Upaya pemulihan pascabencana alam di Kabupaten Tapanuli Tengah (Tapteng) terus menunjukkan progres signifikan.
Tim tanggap darurat bencana alam Tapanuli Tengah (Tapteng) berhasil membuka kembali akses jalan dari Tarutung hingga ke Simpang Tiga Rampa, Kecamatan Sitahuis.
Upaya pemulihan pascabencana alam di Tapanuli Tengah, menunjukkan progres signifikan. Dimana akses tersebut merupakan bagian dari ruas jalan nasional yang sempat terisolasi.

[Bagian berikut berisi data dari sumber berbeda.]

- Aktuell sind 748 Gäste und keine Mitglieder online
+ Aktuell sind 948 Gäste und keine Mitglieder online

"Progres pengerjaan jalan nasional Tarutung - Sibolga terus dikebut, dan hari ini pengerjaannya sudah mencapai Simpang Tiga Desa Rampa, Kecamatan Sitahuis," ujar Camat Sitahuis, Marihot Simbolon, Kamis (11/12/2025).
Dia mengatakan, setelah akses Tarutung - Rampa terbuka, Tim Tanggap Darurat Tapteng kini memfokuskan pengerjaan pada dua ruas jalan dari Simpang Tiga Rampa, diantaranya Rampa menuju Poriaha (Arah Sibolga), dengan dikerahkan 2 unit ekskavator dan 1 unit loader.

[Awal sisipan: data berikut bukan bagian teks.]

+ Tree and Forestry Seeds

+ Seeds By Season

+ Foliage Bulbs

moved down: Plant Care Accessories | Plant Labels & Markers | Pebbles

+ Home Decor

Untuk akses Rampa menuju Kota Sibolga jalur Batu Lobang, juga dikerahkan 2 unit excavator.
Camat Sitahuis menambahkan bahwa saat ini, akses Jalan Rampa - Poriaha dan Jalan Rampa - Sibolga masih belum bisa dilalui sepenuhnya, dan menjadi prioritas pengerjaan berikutnya.
Sementara itu, untuk pelayanan masyarakat, Camat Sitahuis menyebutkan telah disiapkan 2 Posko Pelayanan Kesehatan di Kecamatan Sitahuis, berlokasi di Puskesmas Aek Raisan dan lapangan Onan Rampa.
Ditempat terpisah, Plt. Kepala Dinas PUPR Tapteng, Hasudungan P. Naik Samosir, didampingi Kabid Jalan Jembatan, Mianto Pardosi, menjelaskan bahwa 2 alat berat ekskavator juga sedang bekerja membuka akses jalan dari arah Sibolga menuju Batu Lobang.
"Dukungan tambahan alat berat ini akan mempercepat pengerjaan kita di lapangan, termasuk di wilayah yang terisolir akibat banjir bandang dan longsor," tegas Plt. Kadis PUPR.